During my very first week here at the University of Findlay, freshmen had the opportunity to attend a session where representatives from more than 100 clubs and student organizations and representatives from the different majors were present. At this session, I had the chance to meet theatre faculty members, Meriah Sage and Carl Walling. At first glance, they both gave me this feeling of acceptance that I couldn’t ignore. So I went to them and started talking about my passion for acting, how from a very early age I loved storytelling and tried this in different forms, from acting in advertisements and music videos to documentaries and television series. They were so patient in hearing my stories. They shared that at UF you can work in different parts of theatre. Do you like working backstage on lighting, sets, costumes or maybe audio? There is a space for you, and you’ll get hands-on training from professionals. Do you love to be on stage, acting, singing or dancing? There is a space for you. The most amazing thing is you don’t need to be a theatre major to become part of our productions. All you need is a passion for this beautiful form of art, and a willingness to work hard.
After talking to them I was sure that I wanted to audition for a production. The very first production of this academic year was “The Revolutionists.” Those who saw it and who know my face know that I was not one of those beautiful, bold four girls. I did audition for it, but was not selected. Instead, I worked backstage with some other great crew members. The night of my audition for “The Revolutionists,” Guest Director Margaret Anich came to me and said, “Even if you don’t get selected for this, you should definitely audition for ‘Antigone.’” This surely gave me a lot of courage.
I had to audition for “Antigone,” and I gave it my best effort. I waited patiently for the cast list to be posted. I won’t deny that I was anxious as I waited for the results. When I am anxious, I eat more, so I was at Henderson Dining Hall eating cookie after cookie and suddenly one of our theatre scholarship students came to me and said “Hey! Congratulations on getting your part in ‘Antigone.’” I asked him which part he was talking about, and he said, “Antigone.” I ran from the dining hall to Powell-Grimm Theatre and saw my name on the wall with many other beautiful people. I cannot express in words the joy I had that moment.
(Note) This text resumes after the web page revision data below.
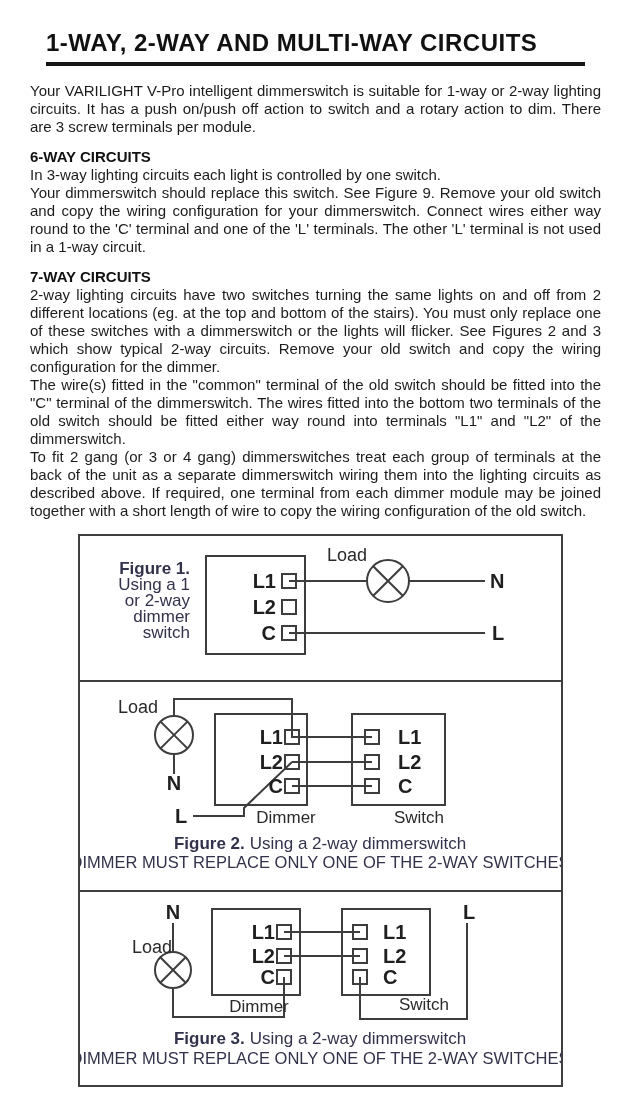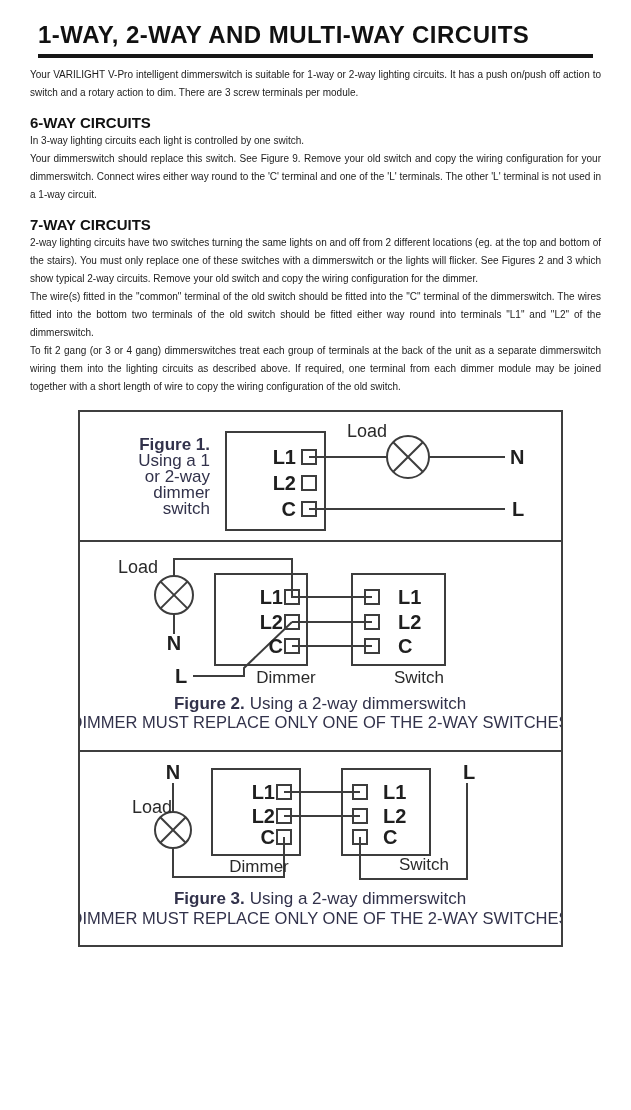"1-WAY, 2-WAY AND MULTI-WAY CIRCUITS" h1 { margin: 8px -> 16px }
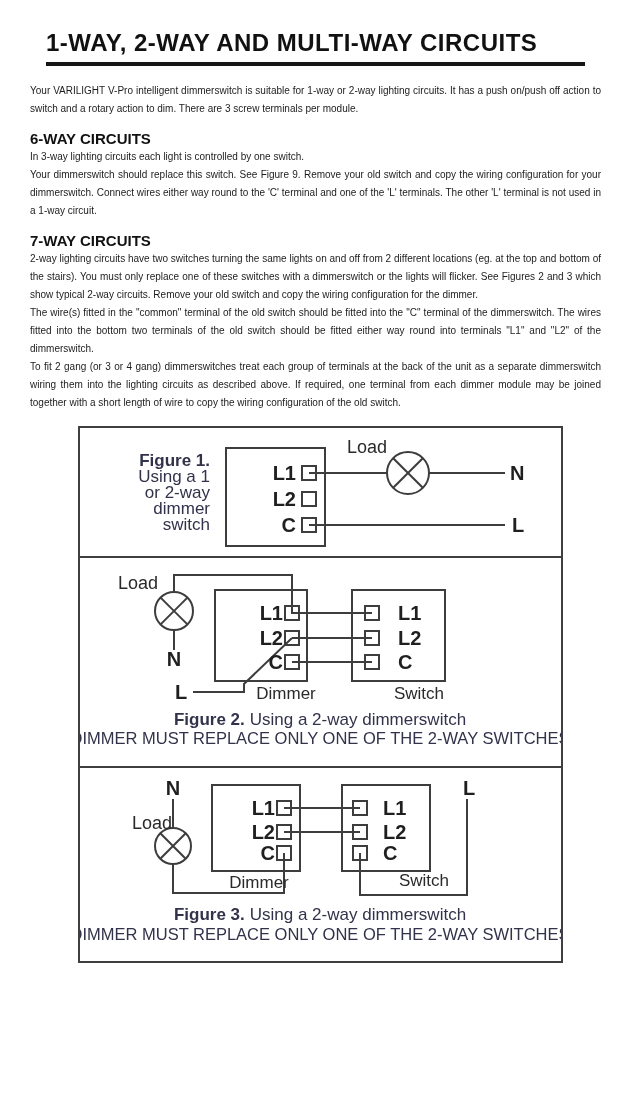"Your VARILIGHT V-Pro intelligent" p { font-size: 10px -> 15px }
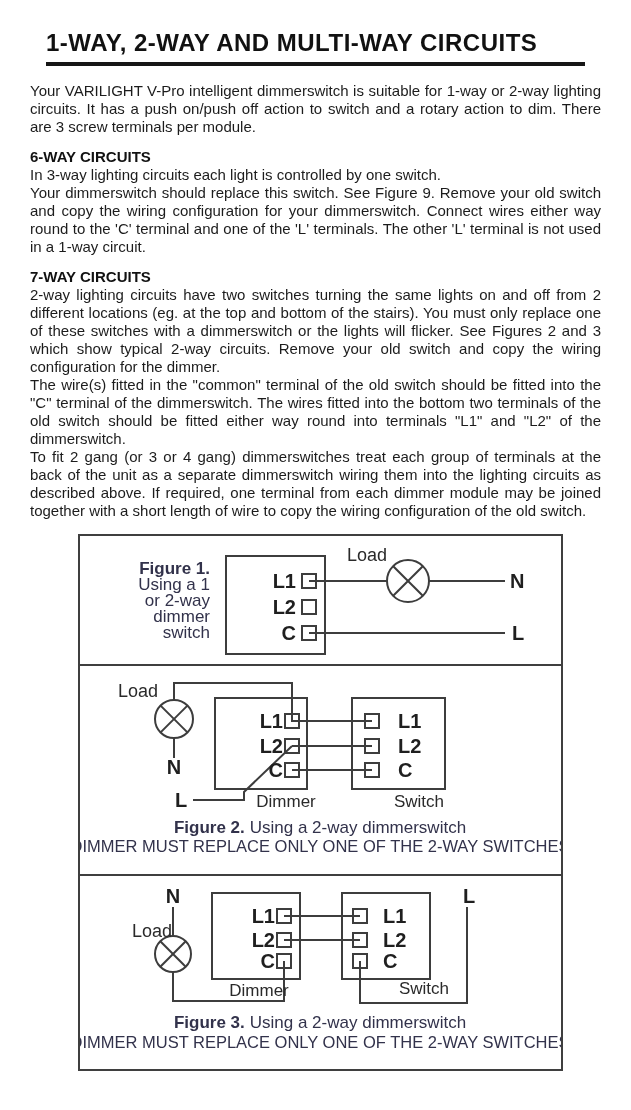"Figure 1." .fp1 { height: 128px -> 144px; padding-left: 20px -> none }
We have been practicing for a month now. Our director of the play, Meriah Sage, is one of the most amazing, talented and supportive professors I have ever seen. She’s taught me so much within this span of one month. Learning lines in a language that’s not my own has been a challenge, but I’ve had great support. As a cast, we have worked every day to build up a family where we can trust one another, where we can rely on one another and help each other to get back on our feet when we fall down on our knees. Our stage managers, crew team and cast have worked so hard, and I have faith that as the curtain opens, this hard work will pay off.
On a side note, as a result of this experience, I have now also decided to take theatre as a minor due to the absolutely amazing teachers we have and because of the individual attention students receive from the faculty.
Now about “Antigone”: this 3,000-year-old tale has been told by different races in different parts of the world, and is the oldest existing Greek drama. And, as our promotional materials say, “Antigone” is a searing tale of love, power, family and fate – the enduring tale of making heroic choices in the face of impossible odds.
Tonight is the opening night for “Antigone.” I urge all of you to come and watch this. Let us show you this wonderful story of love, fearlessness and above all, how humanity rocks.